Should Snorkeling Require Training?

Some scuba diving instructors think it’s not a bad idea to require some form of training to don a mask, fins and snorkel.

Should snorkeling require training? A number of dive professionals and operators have begun to suggest that snorkeling takes a bit more practice than we thought. At tropical vacation spots around the world, thousands of people enjoy snorkeling every day. Whether they head out on their own or as part of a snorkeling trip, very few places, if any, require any training or certification before donning mask, fins and snorkel. The general assumption seems to be that if you can swim (kind of) and you can breathe, you can snorkel. Should snorkeling require training? Here we’ll examine the arguments in favor of snorkel training.

Why should snorkeling require training?

First, there have been quite a few problems with snorkelers endangering not only themselves, but their surroundings. The problem, as mentioned, is the notion that anyone can snorkel regardless of skill level, age, or fitness level. Swimmers and snorkelers have caused substantial damage to the shallow-water coral in Sharm el-Sheik’s Naama Bay area. Because snorkelers don’t have dive training, they don’t always think of the damage they can do by putting their feet down on top of a sensitive coral reef.

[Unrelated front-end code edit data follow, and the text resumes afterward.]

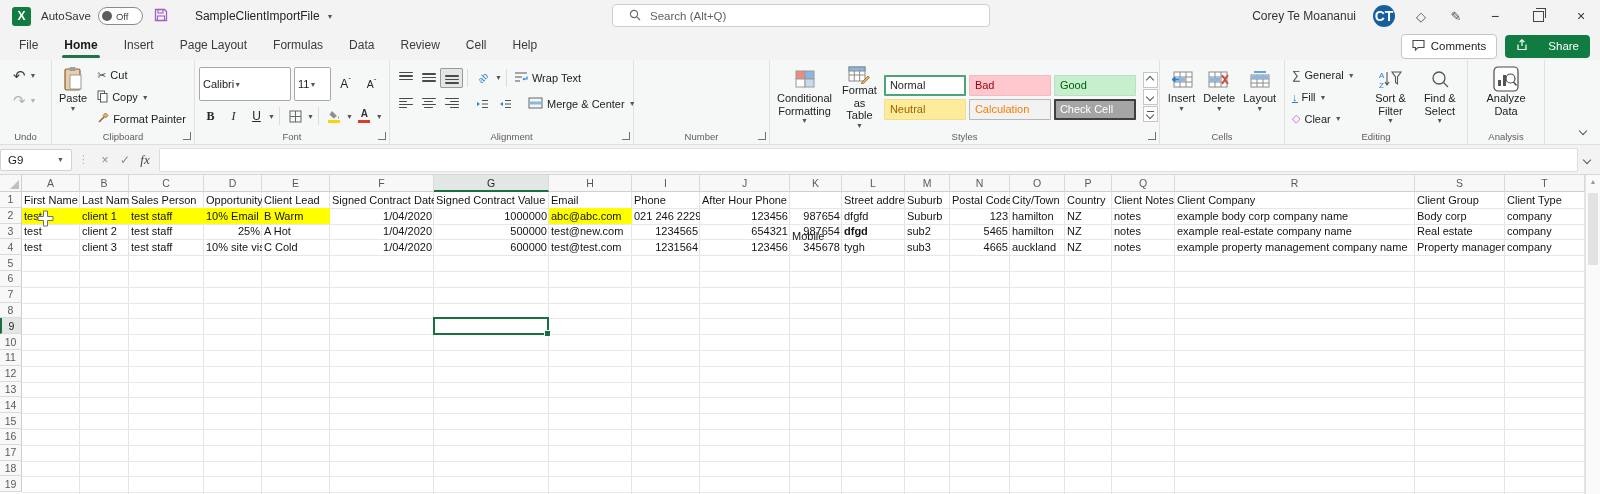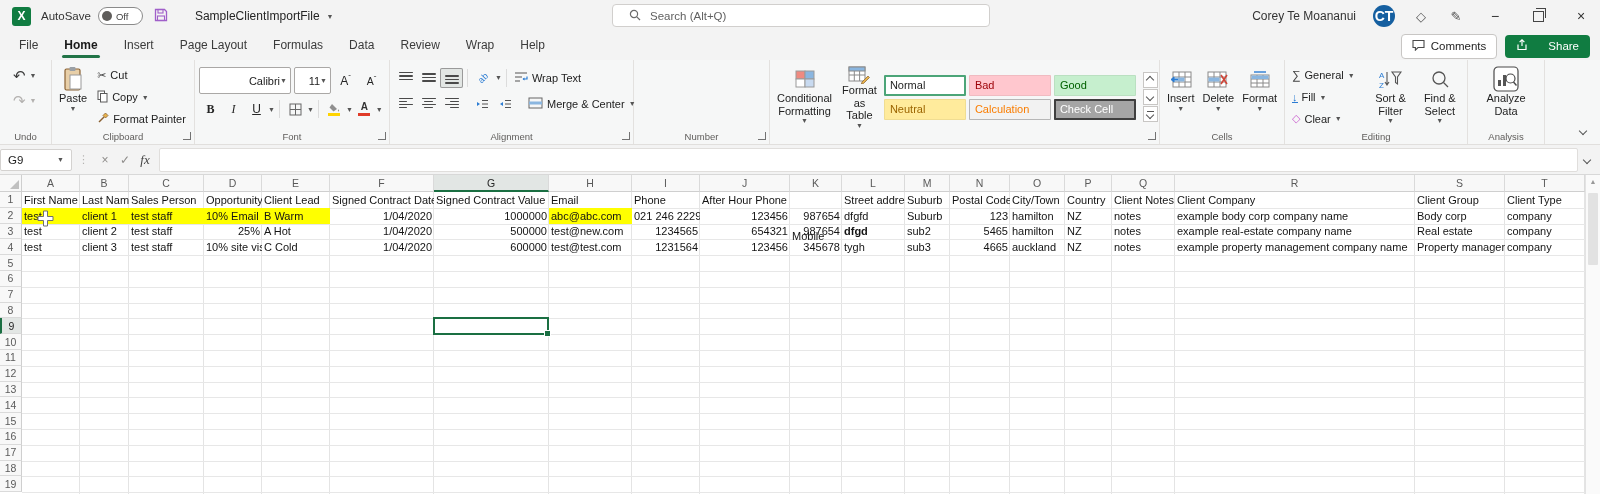--- a/index.html
+++ b/index.html
@@ -37,21 +37,21 @@
   
   .ribbon{position:absolute;top:60px;left:0;right:0;height:85px;background:#f6f7f7;border-bottom:1px solid #e1dfdd;display:flex;box-sizing:border-box}
   .grp{position:relative;height:100%;border-right:1px solid #e3e1df;box-sizing:border-box;padding:5px 4px 15px;flex:none}
   .glabel{position:absolute;bottom:2px;left:0;right:0;text-align:center;font-size:9.5px;color:#5f5d5b}
   .launcher{position:absolute;right:3px;bottom:4px;width:7px;height:7px;border-right:1px solid #737373;border-bottom:1px solid #737373}
   .gbody{display:flex;height:64px}
   .colstack{display:flex;flex-direction:column;justify-content:flex-start}
   .sb{display:flex;align-items:center;gap:4px;font-size:11px;color:#222;height:21px;padding:0 3px;border-radius:3px;white-space:nowrap}
   .bb{display:flex;flex-direction:column;align-items:center;justify-content:flex-start;font-size:11px;color:#222;text-align:center;line-height:13px;padding:1px 3px;border-radius:3px}
   .bb .bic{height:26px;display:flex;align-items:center}
-  .sel{background:#fff;border:1px solid #aaa8a6;border-radius:2px;height:27px;display:flex;align-items:center;padding:0 3px;font-size:11px;color:#222;justify-content:flex-end;box-sizing:border-box}
+  .sel{background:#fff;border:1px solid #aaa8a6;border-radius:2px;height:34px;display:flex;align-items:center;padding:0 3px;font-size:11px;color:#222;justify-content:flex-start;box-sizing:border-box}
   .ib{height:20px;min-width:19px;display:flex;align-items:center;justify-content:center;padding:0 2px;border-radius:2px}
   .ib.on{background:#e2e6e4;box-shadow:inset 0 0 0 1px #9a9a9a}
   .vdiv{width:1px;height:18px;background:#dcdcdc;margin:0 4px;align-self:center}
   .uic{font-size:15px;color:#3b3b3b;line-height:1}
   .dim{color:#b3b1af}
   .ico-align{width:14px;height:12px;display:flex;flex-direction:column;gap:2px}
   .ico-align i{height:1.5px;background:#4a4a4a;border-radius:1px;display:block;width:100%}
   .va{justify-content:flex-start}.va.m{justify-content:center}.va.b{justify-content:flex-end}
   .ha{gap:1.5px}
   .ha i:nth-child(even){width:60%}
@@ -147,21 +147,21 @@
 
   <div class="tabrow">
     <div class="tabs">
         <div class="tab">File</div>
         <div class="tab active">Home</div>
         <div class="tab">Insert</div>
         <div class="tab">Page Layout</div>
         <div class="tab">Formulas</div>
         <div class="tab">Data</div>
         <div class="tab">Review</div>
-        <div class="tab">Wrap</div>
+        <div class="tab">Cell</div>
         <div class="tab">Help</div>
       </div>
     <div class="tabactions">
       <div class="btn-comments">
         <span><svg width="13" height="12" viewBox="0 0 13 12">
               <path d="M1 1.5h11v7H6l-2.6 2.6V8.5H1z" fill="none" stroke="#4a4a4a" stroke-width="1.1"></path>
             </svg></span>
         <span>Comments</span>
       </div>
       <div class="btn-share">
@@ -430,20 +430,21 @@
             </div>
           <div class="gsb">
               <span class="chev"></span>
             </div>
           <div class="gsb" style="flex-direction:column;gap:1px">
               <span style="width:7px;height:1px;background:#555;display:block"></span>
               <span class="chev" style="margin-top:-1px"></span>
             </div>
         </div>
       </div>
+      <div class="glabel">Styles</div>
       <span class="launcher"></span>
     </div>
 
     <div class="grp" style="width:125px">
       <div class="gbody" style="gap:2px;justify-content:center;width:100%">
         <div class="bb">
           <span class="bic">
               <svg width="22" height="17" viewBox="0 0 22 17">
                 <rect x="3" y="1" width="18" height="15" fill="#fff" stroke="#8a8a8a"></rect>
                 <path d="M3 6h18M3 11h18M9 1v15M15 1v15" stroke="#8a8a8a"></path>
@@ -468,21 +469,21 @@
         </div>
         <div class="bb">
           <span class="bic">
               <svg width="20" height="17" viewBox="0 0 20 17">
                 <path d="M4 1h12" stroke="#2b7cd3" stroke-width="1.4"></path>
                 <rect x="1" y="4" width="18" height="12" fill="#fff" stroke="#8a8a8a"></rect>
                 <path d="M1 8h18M1 12h18M7 4v12M13 4v12" stroke="#8a8a8a"></path>
                 <rect x="1.5" y="4.5" width="17" height="3.5" fill="#8ab6e0"></rect>
               </svg>
             </span>
-          <span>Format</span>
+          <span>Layout</span>
           <span class="car">▼</span>
         </div>
       </div>
       <div class="glabel">Cells</div>
     </div>
 
     <div class="grp" style="width:183px">
       <div class="gbody" style="gap:2px">
         <div class="colstack" style="gap:1px;width:82px">
           <div class="sb">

In Hawaii, there’s a general call for more safety considerations when it comes to water sports and tourists. Compared to other coastal vacation spots, the state has a fairly high rate of drowning. It accounts for almost half of all tourist deaths, and quite a few of these from snorkeling specifically. The death of a Korean man while snorkeling resulted in a call by Australian dive instructors to require training for snorkeling, led by former dive instructor Brett Bell. Poor swimming abilities, lack of knowledge about currents, marine life, and other risk factors can all put a snorkeler in danger.

Some snorkelers, driven by curiosity or inspired by the popularity of breath-hold freediving, venture far beneath the surface with no training in extended breath-holding. Bell sites shallow-water blackout as a significant danger to inexperienced snorkelers. This can happen when they dive deep while holding their breath. They may faint just before reaching the surface as the oxygen partial-pressure drops below the threshold required to maintain consciousness.

What should a snorkeling course include?

Because of these risks to both the practitioner and the environment, a snorkeling course should include swimming skills, gear familiarity, environmental awareness and safe breath-holding techniques. This should be coupled with a warning not to push a short dive below the surface into full-on freediving territory. Bell also points to the value of teaching the one-up-one-down buddy system known from freediving to further ensure snorkel safety.

A lot of dive organizations already have snorkeling or skin-diving courses on offer. They’re taught infrequently, however due to lack of interest from the public. But perhaps it’s time to turn a course on these foundational skills from an elective to a requirement.